Desexing: If you don’t plan to breed your ferret then desexing is a must. A ‘jill’ (female) will come ‘into season’ about September, unless she is mated or receives injections from your vet, she will remain ’in season’ and there is a 90% chance that she may die from anemia. The ’hob’ (male) also comes ’into season’ at about the same time, during this time his odour starts to become very strong and unpleasant, and no amount of bathing will eradicate the smell. He may also become quite aggressive and will try to escape to find a mate. Desexing will overcome these problems. Most vets recommend desexing at about six months of age.
If your ferret looks unwell it should be taken to your vet.

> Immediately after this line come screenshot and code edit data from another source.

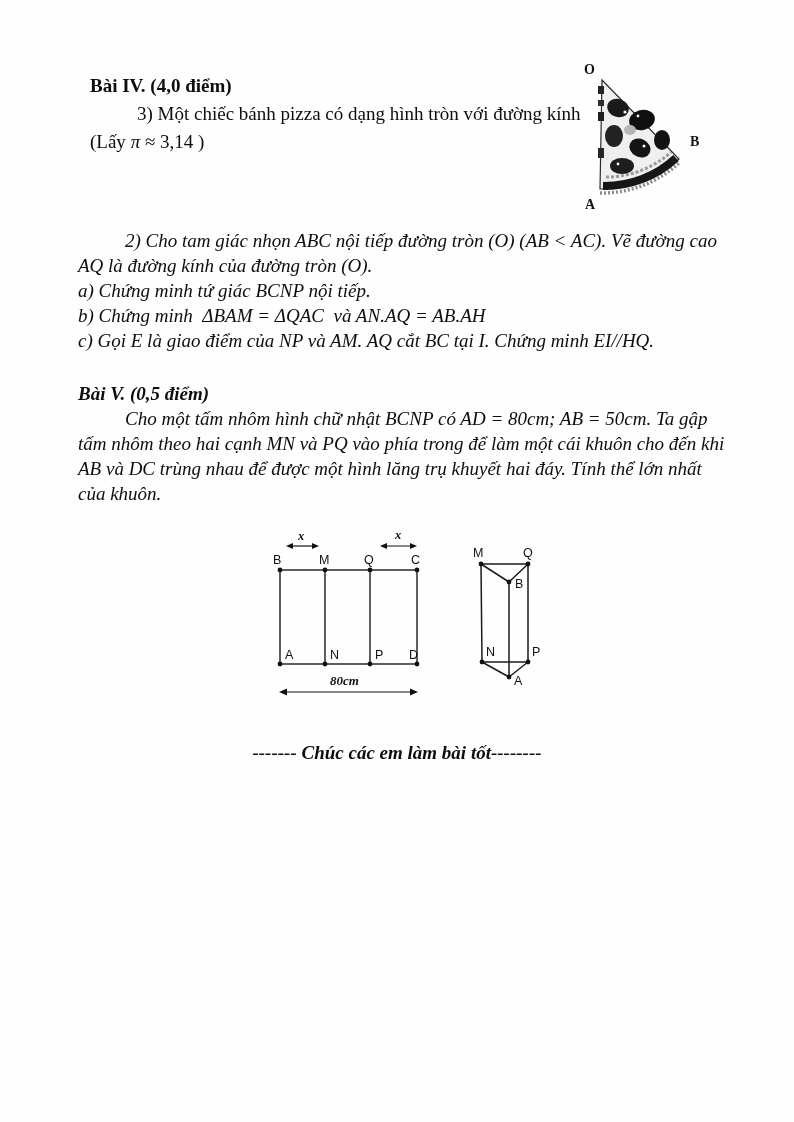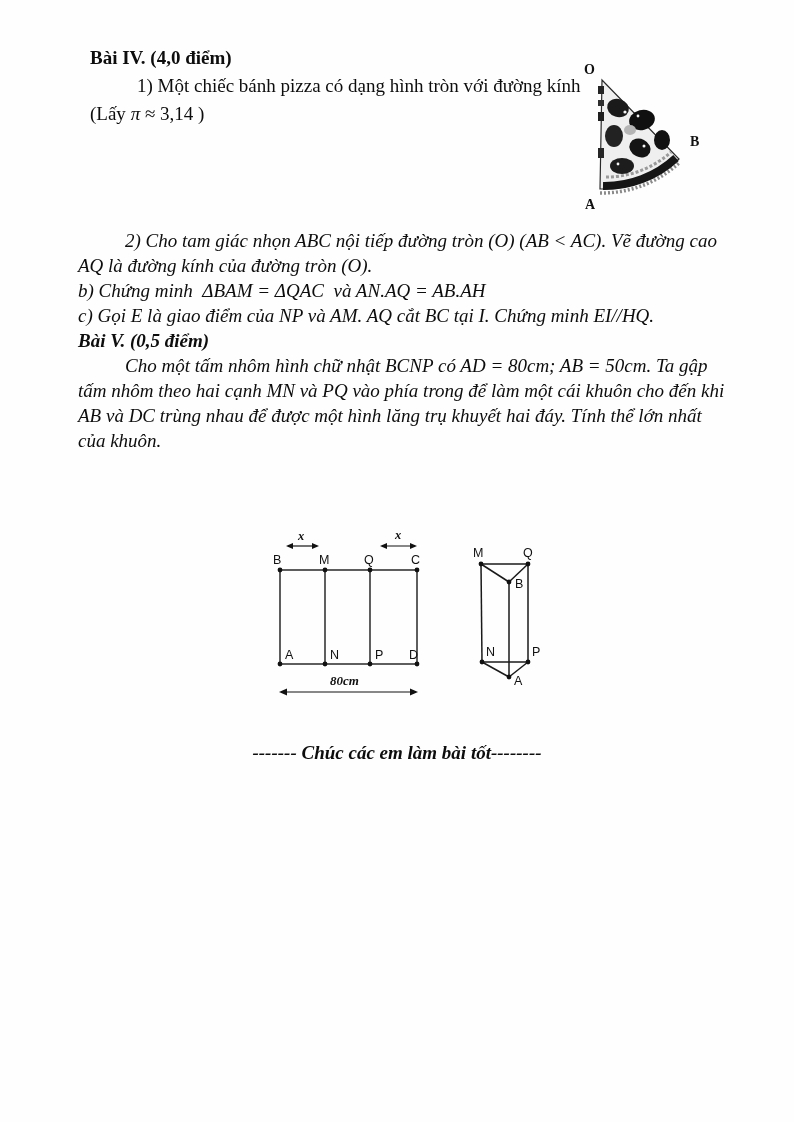"Bài IV. (4,0 điểm)" .b { margin-top: none -> 28px }
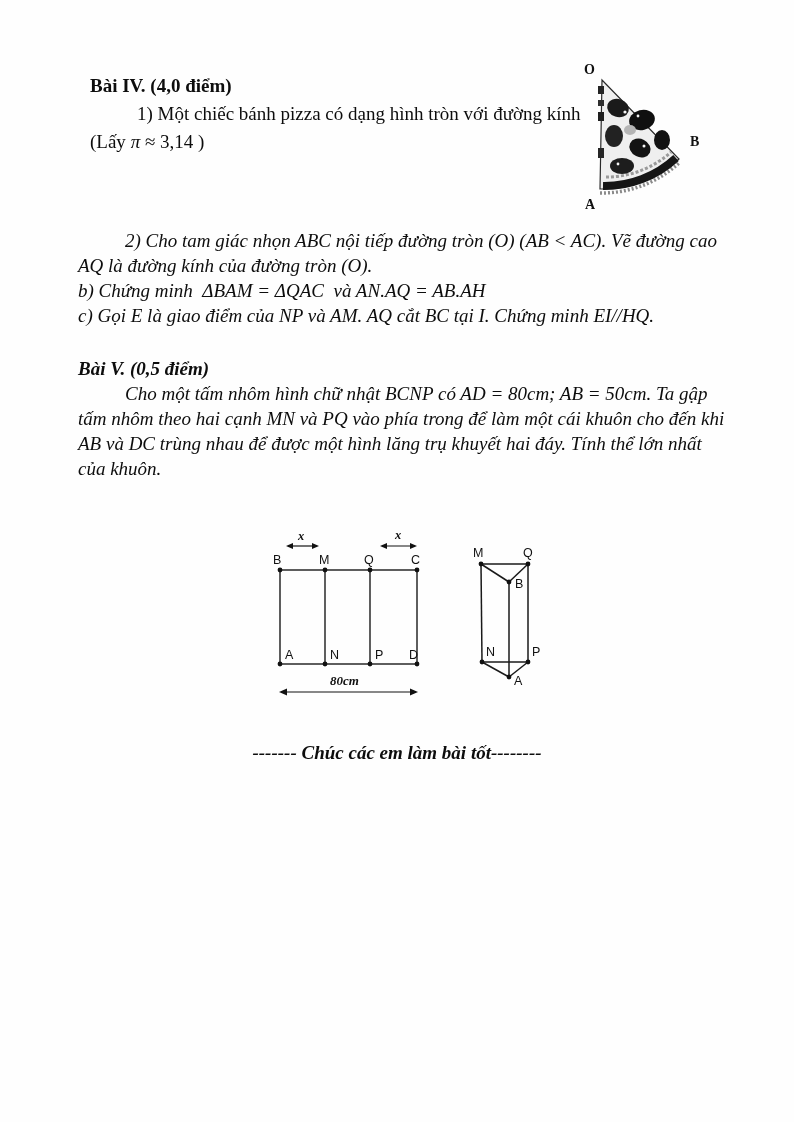"1) Một chiếc bánh pizza" div.line { text: 1 -> 3 }
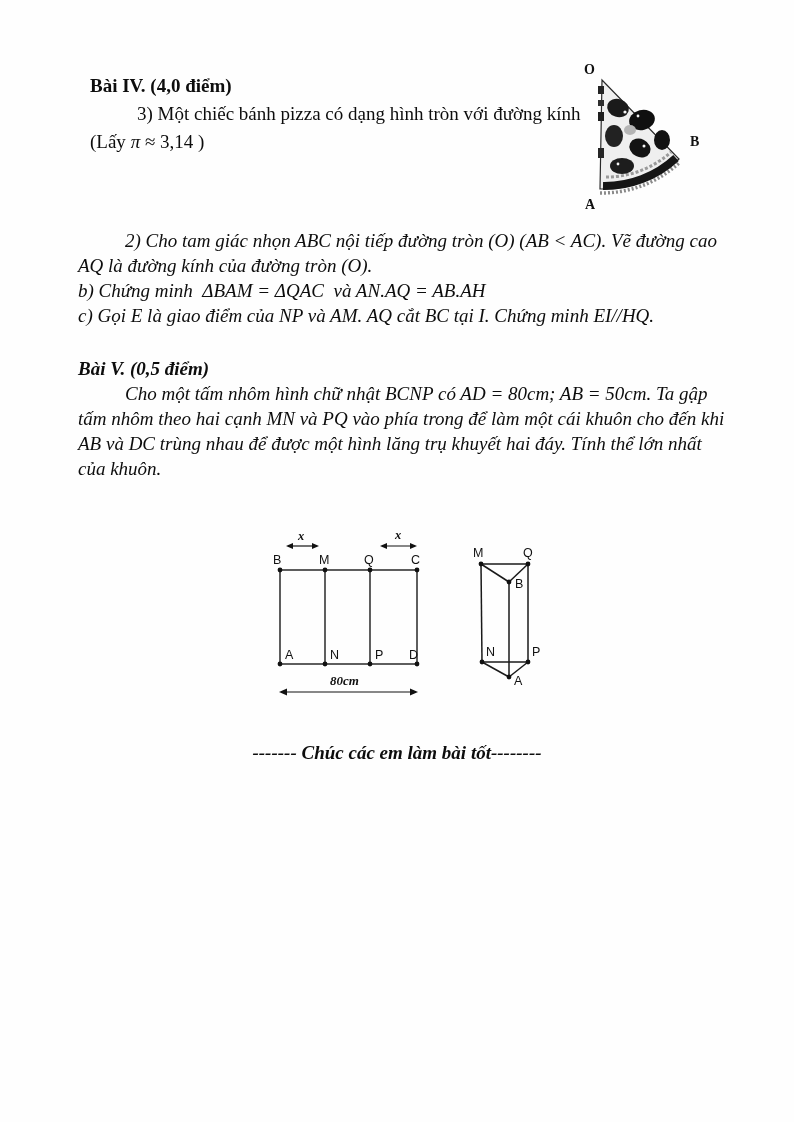"a) Chứng minh tứ giác" div.line { html: none -> <div>a) Chứng minh tứ giác BCNP nội tiếp.</div> }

Ferrets come into season at about September. Mating gestation lasts 6 weeks, it is a good idea to separate the jill and her kits (babies) from other ferrets to allow her a quiet area without distractions. Kits should be wormed from 2 weeks of age and vaccinated at 6 to 8 weeks of age. We suggest selling kits at 8 weeks of age.
Nipping: Ferrets need to be taught acceptable behaviour. Pet ferrets which have been handled well should not be vicious or bite. During play a ferret may run at you with his mouth open or even put his teeth on you as part of a game, if the ferret bites hard though it needs to be disciplined. A sharp tap on the nose and an angry “no” usually works. Positive reinforcement usually works better than punishment, tone of voice and the giving of treats is often enough.
Litter Training: Ferrets are usually able to learn to use a litter tray, place the tray in a corner of the cage away from the bedding. Seeding it with a few fresh droppings often helps encourage them to use that area. Once the training has begun remember to clean the tray daily or the ferret may decide to go somewhere cleaner.
Walking on a harness: Ferrets are inquisitive but should not be left alone, one way to allow freedom is to walk your ferret on a harness and lead. For those ferrets that prefer to travel in luxury we have padded shoulder bags available for your to carry your ferret in!